__Your task__. Your output should be the lines of the data that follow, reproduced exactly from the first through the line bearing "FULL OVER FULL".

__Data supplied__.

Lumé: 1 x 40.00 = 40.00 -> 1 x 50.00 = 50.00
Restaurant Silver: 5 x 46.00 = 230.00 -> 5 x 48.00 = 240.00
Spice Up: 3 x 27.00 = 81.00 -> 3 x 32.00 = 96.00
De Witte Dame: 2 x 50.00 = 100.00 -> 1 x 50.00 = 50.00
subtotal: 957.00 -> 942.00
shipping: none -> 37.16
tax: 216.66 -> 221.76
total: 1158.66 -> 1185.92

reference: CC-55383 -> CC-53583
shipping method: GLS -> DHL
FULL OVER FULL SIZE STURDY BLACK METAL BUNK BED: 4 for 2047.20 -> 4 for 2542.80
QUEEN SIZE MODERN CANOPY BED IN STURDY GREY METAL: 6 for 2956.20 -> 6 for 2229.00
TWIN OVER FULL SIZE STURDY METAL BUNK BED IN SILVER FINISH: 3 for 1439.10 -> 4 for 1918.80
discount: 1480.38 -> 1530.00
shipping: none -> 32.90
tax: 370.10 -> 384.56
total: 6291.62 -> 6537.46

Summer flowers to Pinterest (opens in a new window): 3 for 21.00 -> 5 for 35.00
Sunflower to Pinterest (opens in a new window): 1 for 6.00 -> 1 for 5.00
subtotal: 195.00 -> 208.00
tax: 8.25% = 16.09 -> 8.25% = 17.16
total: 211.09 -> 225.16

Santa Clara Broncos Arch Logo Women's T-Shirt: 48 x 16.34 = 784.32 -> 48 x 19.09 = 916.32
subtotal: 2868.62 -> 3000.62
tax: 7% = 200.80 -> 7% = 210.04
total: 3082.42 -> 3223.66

__Your response__.
Lumé: 1 x 40.00 = 40.00 -> 1 x 50.00 = 50.00
Restaurant Silver: 5 x 46.00 = 230.00 -> 5 x 48.00 = 240.00
Spice Up: 3 x 27.00 = 81.00 -> 3 x 32.00 = 96.00
De Witte Dame: 2 x 50.00 = 100.00 -> 1 x 50.00 = 50.00
subtotal: 957.00 -> 942.00
shipping: none -> 37.16
tax: 216.66 -> 221.76
total: 1158.66 -> 1185.92

reference: CC-55383 -> CC-53583
shipping method: GLS -> DHL
FULL OVER FULL SIZE STURDY BLACK METAL BUNK BED: 4 for 2047.20 -> 4 for 2542.80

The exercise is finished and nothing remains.